Amid the clouds of early fourth quarter, a silver lining for the Kings of Sacramento



Numbers can be calculated, tabulated and displayed as desired. The old-fashioned way – straight totals – shows the ugliness: In four games, the Kings scored 88 points in the fourth quarter while relinquishing 125, a 37-point deficit over a 48-minute span and lost all four quarterback they have played so far. The figures put forward are not that pretty either. The Kings are dead last in efficiency in the fourth quarter, according to stats, with a net score of minus-31.8 points per 100 possessions in the fourth quarter this year. It’s significantly worse than NBA No.29 Phoenix, who has a net score of minus-26.7.

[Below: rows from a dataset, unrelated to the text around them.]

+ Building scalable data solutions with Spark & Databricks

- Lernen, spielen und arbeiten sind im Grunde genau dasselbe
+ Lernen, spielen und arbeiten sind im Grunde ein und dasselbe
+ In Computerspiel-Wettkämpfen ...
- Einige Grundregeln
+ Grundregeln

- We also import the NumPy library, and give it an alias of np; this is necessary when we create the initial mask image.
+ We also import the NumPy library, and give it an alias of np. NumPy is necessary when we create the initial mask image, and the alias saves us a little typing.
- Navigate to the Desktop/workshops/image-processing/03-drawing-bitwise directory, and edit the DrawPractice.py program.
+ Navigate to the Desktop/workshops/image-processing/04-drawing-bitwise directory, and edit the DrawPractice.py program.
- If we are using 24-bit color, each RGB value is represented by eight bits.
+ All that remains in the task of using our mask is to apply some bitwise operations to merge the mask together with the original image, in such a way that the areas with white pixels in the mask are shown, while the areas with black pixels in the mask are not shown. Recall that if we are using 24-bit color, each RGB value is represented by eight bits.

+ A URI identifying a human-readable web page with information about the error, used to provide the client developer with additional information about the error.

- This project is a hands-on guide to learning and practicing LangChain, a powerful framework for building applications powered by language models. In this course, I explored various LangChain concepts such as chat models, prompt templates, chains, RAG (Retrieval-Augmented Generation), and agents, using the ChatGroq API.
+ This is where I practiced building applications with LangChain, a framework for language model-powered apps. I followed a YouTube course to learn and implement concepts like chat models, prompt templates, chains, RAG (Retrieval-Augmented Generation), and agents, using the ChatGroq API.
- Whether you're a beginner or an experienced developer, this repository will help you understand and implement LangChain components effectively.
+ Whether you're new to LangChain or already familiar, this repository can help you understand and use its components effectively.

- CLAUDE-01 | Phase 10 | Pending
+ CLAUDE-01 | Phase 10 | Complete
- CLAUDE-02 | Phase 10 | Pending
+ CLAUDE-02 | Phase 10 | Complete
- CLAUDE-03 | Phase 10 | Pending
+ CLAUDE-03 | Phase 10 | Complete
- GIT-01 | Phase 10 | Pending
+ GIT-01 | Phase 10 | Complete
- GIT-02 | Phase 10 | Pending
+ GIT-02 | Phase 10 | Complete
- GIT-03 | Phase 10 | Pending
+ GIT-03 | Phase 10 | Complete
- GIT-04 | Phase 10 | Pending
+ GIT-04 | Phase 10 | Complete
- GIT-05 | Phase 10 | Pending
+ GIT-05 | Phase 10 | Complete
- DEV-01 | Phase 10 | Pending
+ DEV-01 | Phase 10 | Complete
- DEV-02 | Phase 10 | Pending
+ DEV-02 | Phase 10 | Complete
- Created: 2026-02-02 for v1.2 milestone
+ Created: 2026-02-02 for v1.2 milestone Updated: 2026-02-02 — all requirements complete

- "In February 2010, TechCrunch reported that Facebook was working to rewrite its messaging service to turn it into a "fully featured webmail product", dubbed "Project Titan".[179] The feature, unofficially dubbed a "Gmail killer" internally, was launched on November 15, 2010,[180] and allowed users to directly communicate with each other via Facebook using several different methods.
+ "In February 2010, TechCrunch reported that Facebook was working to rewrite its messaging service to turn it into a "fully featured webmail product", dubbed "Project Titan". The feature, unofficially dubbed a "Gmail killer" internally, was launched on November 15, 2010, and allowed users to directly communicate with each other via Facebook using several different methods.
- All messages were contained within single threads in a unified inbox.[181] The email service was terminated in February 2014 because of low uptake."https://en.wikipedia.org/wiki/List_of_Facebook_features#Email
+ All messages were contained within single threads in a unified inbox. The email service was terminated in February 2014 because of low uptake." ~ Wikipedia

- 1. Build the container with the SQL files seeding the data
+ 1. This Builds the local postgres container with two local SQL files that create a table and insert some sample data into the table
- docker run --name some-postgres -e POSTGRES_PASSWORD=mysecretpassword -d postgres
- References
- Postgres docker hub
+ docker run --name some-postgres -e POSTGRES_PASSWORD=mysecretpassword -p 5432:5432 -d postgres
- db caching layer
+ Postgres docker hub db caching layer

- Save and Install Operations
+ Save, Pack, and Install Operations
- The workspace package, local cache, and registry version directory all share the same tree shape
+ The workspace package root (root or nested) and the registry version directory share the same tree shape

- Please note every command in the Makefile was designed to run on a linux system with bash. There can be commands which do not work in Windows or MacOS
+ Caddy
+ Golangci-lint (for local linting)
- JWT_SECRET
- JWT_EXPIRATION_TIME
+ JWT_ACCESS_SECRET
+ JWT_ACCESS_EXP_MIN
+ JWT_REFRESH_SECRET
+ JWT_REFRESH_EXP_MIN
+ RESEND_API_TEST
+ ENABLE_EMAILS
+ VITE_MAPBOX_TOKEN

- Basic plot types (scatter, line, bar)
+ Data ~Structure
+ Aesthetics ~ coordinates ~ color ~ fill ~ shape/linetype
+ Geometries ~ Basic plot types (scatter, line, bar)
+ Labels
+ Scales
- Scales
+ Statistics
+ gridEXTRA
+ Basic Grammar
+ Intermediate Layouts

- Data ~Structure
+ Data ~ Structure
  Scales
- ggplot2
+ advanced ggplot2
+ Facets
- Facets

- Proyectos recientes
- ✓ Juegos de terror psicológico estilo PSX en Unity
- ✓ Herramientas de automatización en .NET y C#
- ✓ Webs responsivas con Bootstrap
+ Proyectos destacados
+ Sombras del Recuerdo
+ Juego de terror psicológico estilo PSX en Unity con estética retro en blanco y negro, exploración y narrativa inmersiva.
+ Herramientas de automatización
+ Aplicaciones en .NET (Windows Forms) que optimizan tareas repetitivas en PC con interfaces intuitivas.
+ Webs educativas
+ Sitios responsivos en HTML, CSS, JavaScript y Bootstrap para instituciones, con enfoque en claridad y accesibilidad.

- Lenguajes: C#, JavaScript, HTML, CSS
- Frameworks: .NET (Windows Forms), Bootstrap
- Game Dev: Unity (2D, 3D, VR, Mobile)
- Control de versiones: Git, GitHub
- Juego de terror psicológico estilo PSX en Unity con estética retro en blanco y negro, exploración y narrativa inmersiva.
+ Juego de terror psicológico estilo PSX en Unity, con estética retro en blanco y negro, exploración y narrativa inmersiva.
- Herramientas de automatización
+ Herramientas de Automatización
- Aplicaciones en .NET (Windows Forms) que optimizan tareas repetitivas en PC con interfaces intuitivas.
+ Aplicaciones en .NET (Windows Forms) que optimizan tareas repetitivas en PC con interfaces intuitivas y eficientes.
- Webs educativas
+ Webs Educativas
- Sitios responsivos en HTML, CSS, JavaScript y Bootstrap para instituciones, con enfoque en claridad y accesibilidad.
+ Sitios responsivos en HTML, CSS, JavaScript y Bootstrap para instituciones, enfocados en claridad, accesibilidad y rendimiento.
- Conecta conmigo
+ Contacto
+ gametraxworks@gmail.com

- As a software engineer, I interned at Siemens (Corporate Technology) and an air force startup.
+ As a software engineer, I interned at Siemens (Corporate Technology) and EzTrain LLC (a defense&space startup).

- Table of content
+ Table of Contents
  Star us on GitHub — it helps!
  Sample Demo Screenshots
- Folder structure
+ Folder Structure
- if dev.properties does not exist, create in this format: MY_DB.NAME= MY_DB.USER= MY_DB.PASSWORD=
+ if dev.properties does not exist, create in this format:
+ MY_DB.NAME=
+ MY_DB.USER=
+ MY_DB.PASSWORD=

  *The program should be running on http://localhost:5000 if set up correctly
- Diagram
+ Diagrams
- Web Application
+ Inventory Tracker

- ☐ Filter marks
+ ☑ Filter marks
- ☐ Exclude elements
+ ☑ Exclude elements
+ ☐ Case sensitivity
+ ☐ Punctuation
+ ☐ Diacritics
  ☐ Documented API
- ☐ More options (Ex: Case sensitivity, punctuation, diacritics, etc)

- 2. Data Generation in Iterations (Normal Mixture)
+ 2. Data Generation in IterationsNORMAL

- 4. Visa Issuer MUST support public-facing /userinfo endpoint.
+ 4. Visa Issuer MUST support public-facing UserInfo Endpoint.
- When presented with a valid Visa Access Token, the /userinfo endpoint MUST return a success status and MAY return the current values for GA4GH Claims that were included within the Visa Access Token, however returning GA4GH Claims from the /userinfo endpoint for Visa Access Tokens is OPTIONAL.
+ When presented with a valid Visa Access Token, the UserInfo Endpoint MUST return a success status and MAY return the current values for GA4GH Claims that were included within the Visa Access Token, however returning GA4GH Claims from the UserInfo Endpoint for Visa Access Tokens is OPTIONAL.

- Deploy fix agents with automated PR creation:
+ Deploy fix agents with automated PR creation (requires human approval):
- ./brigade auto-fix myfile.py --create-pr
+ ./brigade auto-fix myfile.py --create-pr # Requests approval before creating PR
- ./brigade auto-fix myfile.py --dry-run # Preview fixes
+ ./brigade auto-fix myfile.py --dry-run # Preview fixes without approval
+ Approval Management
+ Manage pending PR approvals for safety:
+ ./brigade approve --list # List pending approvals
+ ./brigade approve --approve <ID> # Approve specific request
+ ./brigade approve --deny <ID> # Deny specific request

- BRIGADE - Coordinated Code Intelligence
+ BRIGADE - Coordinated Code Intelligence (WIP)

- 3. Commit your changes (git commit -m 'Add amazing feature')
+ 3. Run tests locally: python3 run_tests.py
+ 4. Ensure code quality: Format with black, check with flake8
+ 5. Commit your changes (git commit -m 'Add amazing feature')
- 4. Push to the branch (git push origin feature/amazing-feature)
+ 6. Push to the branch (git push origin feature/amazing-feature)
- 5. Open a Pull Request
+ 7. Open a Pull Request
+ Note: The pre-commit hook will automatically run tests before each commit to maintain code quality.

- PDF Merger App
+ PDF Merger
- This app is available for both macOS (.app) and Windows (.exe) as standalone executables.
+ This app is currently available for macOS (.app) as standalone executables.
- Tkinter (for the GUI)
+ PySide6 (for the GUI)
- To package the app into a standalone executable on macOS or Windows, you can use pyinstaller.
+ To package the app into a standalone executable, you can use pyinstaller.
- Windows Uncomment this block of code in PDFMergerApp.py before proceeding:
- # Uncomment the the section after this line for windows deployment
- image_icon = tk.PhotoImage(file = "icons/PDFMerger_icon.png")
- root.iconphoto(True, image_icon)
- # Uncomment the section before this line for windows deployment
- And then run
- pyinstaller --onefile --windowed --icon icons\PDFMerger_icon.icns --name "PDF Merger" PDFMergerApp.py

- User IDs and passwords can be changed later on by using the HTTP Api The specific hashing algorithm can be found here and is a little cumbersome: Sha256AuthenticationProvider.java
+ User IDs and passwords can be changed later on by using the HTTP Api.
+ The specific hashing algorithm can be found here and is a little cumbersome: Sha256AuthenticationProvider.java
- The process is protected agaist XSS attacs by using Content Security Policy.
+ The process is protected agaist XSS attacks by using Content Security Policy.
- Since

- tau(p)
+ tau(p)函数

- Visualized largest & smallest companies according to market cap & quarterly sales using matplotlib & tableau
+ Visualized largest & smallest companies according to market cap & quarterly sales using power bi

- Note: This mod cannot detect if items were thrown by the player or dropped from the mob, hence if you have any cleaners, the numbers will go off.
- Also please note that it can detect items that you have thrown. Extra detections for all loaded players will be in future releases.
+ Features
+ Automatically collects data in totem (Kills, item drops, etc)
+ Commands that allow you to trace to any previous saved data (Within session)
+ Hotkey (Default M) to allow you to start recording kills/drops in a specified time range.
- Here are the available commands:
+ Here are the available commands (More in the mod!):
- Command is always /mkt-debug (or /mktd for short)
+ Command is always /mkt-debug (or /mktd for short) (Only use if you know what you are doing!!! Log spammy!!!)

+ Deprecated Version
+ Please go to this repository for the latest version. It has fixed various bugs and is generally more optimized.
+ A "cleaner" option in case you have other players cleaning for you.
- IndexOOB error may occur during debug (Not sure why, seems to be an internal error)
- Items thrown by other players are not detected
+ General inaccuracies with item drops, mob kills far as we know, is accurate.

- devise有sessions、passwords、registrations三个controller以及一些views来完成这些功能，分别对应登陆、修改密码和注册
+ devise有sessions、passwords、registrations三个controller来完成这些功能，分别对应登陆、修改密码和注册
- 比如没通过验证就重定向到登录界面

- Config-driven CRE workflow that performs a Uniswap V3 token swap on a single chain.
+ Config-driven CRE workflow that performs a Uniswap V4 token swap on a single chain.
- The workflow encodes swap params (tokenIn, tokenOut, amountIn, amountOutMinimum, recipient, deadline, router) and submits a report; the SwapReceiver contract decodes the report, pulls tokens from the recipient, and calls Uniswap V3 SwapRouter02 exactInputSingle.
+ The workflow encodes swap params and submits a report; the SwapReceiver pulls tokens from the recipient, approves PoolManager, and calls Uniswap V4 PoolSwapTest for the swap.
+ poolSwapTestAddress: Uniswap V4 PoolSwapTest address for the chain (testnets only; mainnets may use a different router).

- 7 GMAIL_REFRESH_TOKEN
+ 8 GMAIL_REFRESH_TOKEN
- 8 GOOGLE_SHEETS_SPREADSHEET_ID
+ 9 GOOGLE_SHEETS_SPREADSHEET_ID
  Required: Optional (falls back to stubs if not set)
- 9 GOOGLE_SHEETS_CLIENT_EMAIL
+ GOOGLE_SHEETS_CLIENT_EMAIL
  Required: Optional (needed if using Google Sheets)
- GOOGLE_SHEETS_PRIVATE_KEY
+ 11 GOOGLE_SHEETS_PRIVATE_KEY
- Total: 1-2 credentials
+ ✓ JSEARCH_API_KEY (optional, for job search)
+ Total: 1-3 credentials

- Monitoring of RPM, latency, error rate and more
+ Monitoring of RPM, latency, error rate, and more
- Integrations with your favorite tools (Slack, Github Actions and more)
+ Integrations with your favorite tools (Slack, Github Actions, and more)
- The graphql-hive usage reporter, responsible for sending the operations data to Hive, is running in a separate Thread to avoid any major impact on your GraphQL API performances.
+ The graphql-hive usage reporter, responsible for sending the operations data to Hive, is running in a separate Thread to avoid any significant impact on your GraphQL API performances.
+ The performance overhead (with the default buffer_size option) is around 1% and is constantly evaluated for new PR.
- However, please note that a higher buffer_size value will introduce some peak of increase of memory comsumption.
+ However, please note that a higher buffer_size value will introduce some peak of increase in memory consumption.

Filming? The Kings make 39.2 percent of their shots in the fourth quarter, 29e in the NBA. Opponents shoot much better, 44.3% from the field, which ranks 20e defensively. There is more. Kings are 26 years olde in the rebounds in the fourth trimester (9.8) and don’t attack the basket so often, ranked 28e during free throw attempts in the last period.

It’s been a late-game black hole for the Kings so far this year, something Coach Like Walton touched on earlier this week.

“We have to be a lot better in the fourth quarter,” said Walton. “Yes, of course we do. It starts with, part of the problem is that we slow down, which I understand is kind of natural in the fourth. But we have to go out and go, so yeah, we have to be a lot better in the fourth quarter. “

It’s almost instinctive, as the Kings now sit 16 seasons away from their last playoff appearance, to go straight to the negative when it comes to Sacramento. Their current run of fourth-quarter flops can be seen this way – more failures of a franchise accustomed to the short end of the stick – but after speaking with a Western Conference assistant coach who recently spotted the Kings, he it’s easy to see where the Kings are now quite positive.

“For me,” said the coach, “the real story is that they’ve been there in every game they’ve played. In every quarter that they’ve played, they’ve had a lead or been one or two possessions ahead. That means they played well. They were aggressive, they are running out of misses, they were one of the top two or three teams in the league in transition. And that’s with a really tough schedule and their top player isn’t doing much.

Indeed, the Kings are still waiting for the star point guard De’Aaron Fox, the centerpiece of the franchise, to get going. He’s averaging 18.3 points, down from 25.2 last year, and shooting 37.7% from the field and 16.7% on the 3-point line. Add 4.3 unsightly turnovers and Fox gets off to a horrible start. He will come out of this crisis, however, and the Kings will be much better off.

The schedule was also tough. The Kings started with Portland, then went on to have Utah, Golden State and Phoenix. The Jazz are undefeated, the Warriors are 4-1 and the Suns are the defending champions of the West. The Blazers should be a playoff team. That the Kings had a chance to win all four games could be a good sign for this team.

Heck, they’re 2-2 against these heavyweights from the West, with some promising developments in the way they play. The Kings are fourth in counterattacking points (25.0 per game) and tied for third in counterattack efficiency (1.22 points per possession). They got an All-Star start from Harrison Barnes (26.8 points), saw 3-point ace Buddy Hield return to his perimeter form (44.2% of the arc) as young gurd Tyrese Halliburton continued to develop. Exiting .500 is a good start.

Now all the Kings have to do is figure out how to end games, how to build some self-confidence to withstand the perils of time critical. Walton hopes this is the next step.

“It’s part of the process of learning how to win in this league,” he said. “It’s being strong with the ball. It’s about making tough choices for people to open up. You know the other team’s defense is going to build up over time. We have to be better at executing these little details to keep creating open plans and that’s really what we’re trying to do. If we get any open plans, we’ll do them. But there has to be a full understanding of what it takes to make it on the home stretch.